If you want the name to be written just use $employees[$key][0] where I
wrote "//You could change this".

Zilla.
Jul 17 '05 #9

This thread has been closed and replies have been disabled. Please start a new discussion.

Similar topics

3
by: William Djaja Tjokroaminata | last post by:
Hi, As I am interfacing my code in C++ with a scripting language which is written in C, I need to store pointers to objects in a class hierarchy: ParentClass *obj1; obj1 = new ParentClass...
15
by: Tor Erik Sønvisen | last post by:
Hi I need a time and space efficient way of storing up to 6 million bits. Time efficency is more important then space efficency as I'm going to do searches through the bit-set. regards tores
0
by: rSmoke | last post by:
I'm doing some reflection with VB.NET. I have a 3 level inheritance hierarchy (2 abstract classes and 1 concrete) with a bunch of protected fields in the middle (2nd level abstract) class. When I...
3
by: Brad | last post by:
I am storing an array which contains about a dozen chracter items to a Session variable. Later, I need to use this array so I am doing the following: Dim eventTypes As String() =...
6
by: Kyle Teague | last post by:
What would give better performance, serializing a multidimensional array and storing it in a single entry in a table or storing each element of the array in a separate table and associating the...
3
by: ArmsTom | last post by:
I was using structures to store information read from a file. That was working fine for me, but then I read that anything stored in a structure is added to the stack and not the heap. So, I made...
20
by: Martin Jørgensen | last post by:
Hi, I'm reading a number of double values from a file. It's a 2D-array: 1 2 3 4 5 6 7 ------------- 1 3.2 2 0 2.1 3 9.3 4
10
by: deciacco | last post by:
I'm writing a command line utility to move some files. I'm dealing with thousands of files and I was wondering if anyone had any suggestions. This is what I have currently: $arrayVirtualFile =...
3
by: Ramon F Herrera | last post by:
Newbie alert: I come from C programming, so I still have that frame of mind, but I am trying to "Think in C++". In C this problem would be solved using unions. Hello: Please consider the...
0
by: taylorcarr | last post by:
A Canon printer is a smart device known for being advanced, efficient, and reliable. It is designed for home, office, and hybrid workspace use and can also be used for a variety of purposes.
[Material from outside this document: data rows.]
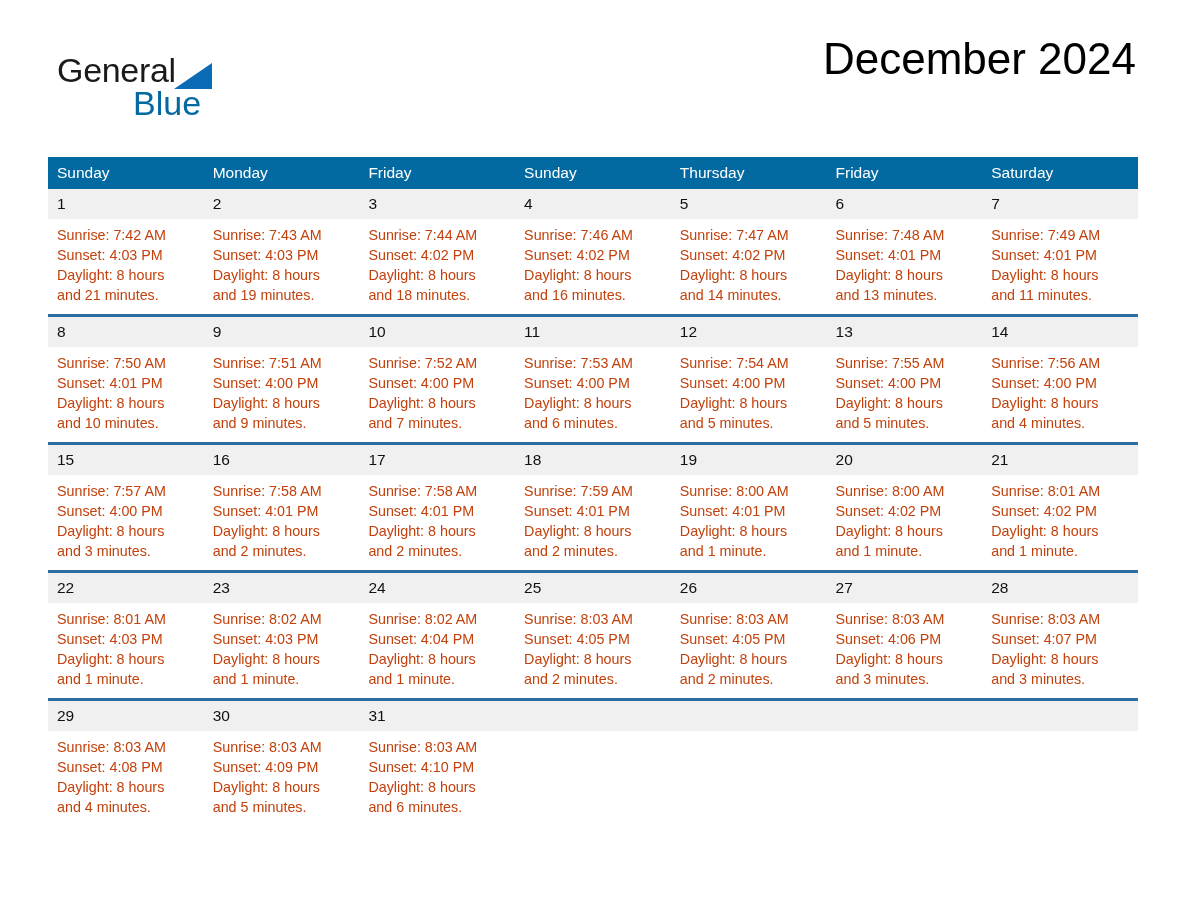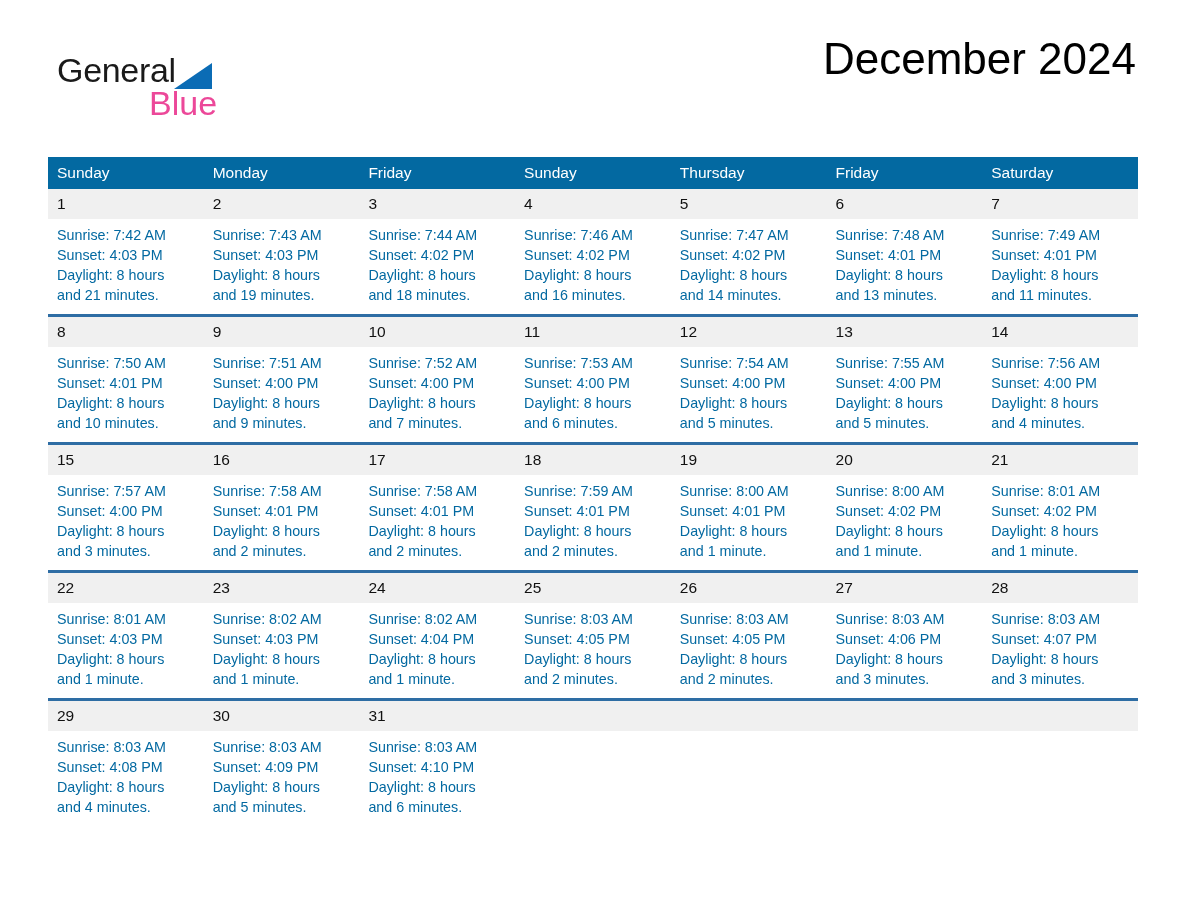--- a/index.html
+++ b/index.html
@@ -54,24 +54,24 @@
     height: 0;
     vertical-align: middle;
     margin-left: -2px;
     margin-bottom: 3px;
     border-top: 0 solid transparent;
     border-left: 38px solid transparent;
     border-bottom: 26px solid #0b6cb5;
   }
   .logo-row2 {
     position: absolute;
-    left: 92px;
+    left: 76px;
     top: 33px;
     font-size: 34px;
-    color: #ec4899;
+    color: #0369a1;
     line-height: 40px;
   }
 
   .title-block {
     position: absolute;
     right: 52px;
     top: 33px;
     text-align: right;
   }
   .cal-title {
@@ -127,21 +127,21 @@
     color: #111111;
     min-height: 19px;
   }
   .daynum.empty {
     color: transparent;
   }
   .cellinfo {
     padding: 6px 6px 0 9px;
     font-size: 14.3px;
     line-height: 20px;
-    color: #0369a1;
+    color: #c2410c;
     white-space: pre-line;
   }
 </style>
 </head>
 <body>
 
 <div class="page">
 
   <div class="header">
However,...
0
by: Charles Arthur | last post by:
How do i turn on java script on a villaon, callus and itel keypad mobile phone
0
by: ryjfgjl | last post by:
If we have dozens or hundreds of excel to import into the database, if we use the excel import function provided by database editors such as navicat, it will be extremely tedious and time-consuming...
0
by: ryjfgjl | last post by:
In our work, we often receive Excel tables with data in the same format. If we want to analyze these data, it can be difficult to analyze them because the data is spread across multiple Excel files...
0
by: emmanuelkatto | last post by:
Hi All, I am Emmanuel katto from Uganda. I want to ask what challenges you've faced while migrating a website to cloud. Please let me know. Thanks! Emmanuel
1
by: Sonnysonu | last post by:
This is the data of csv file 1 2 3 1 2 3 1 2 3 1 2 3 2 3 2 3 3 the lengths should be different i have to store the data by column-wise with in the specific length. suppose the i have to...
0
by: Hystou | last post by:
There are some requirements for setting up RAID: 1. The motherboard and BIOS support RAID configuration. 2. The motherboard has 2 or more available SATA protocol SSD/HDD slots (including MSATA, M.2...
0
marktang
by: marktang | last post by:
ONU (Optical Network Unit) is one of the key components for providing high-speed Internet services. Its primary function is to act as an endpoint device located at the user's premises. However,...
0
jinu1996
by: jinu1996 | last post by:
In today's digital age, having a compelling online presence is paramount for businesses aiming to thrive in a competitive landscape. At the heart of this digital strategy lies an intricately woven...

By using Bytes.com and it's services, you agree to our Privacy Policy and Terms of Use.

To disable or enable advertisements and analytics tracking please visit the manage ads & tracking page.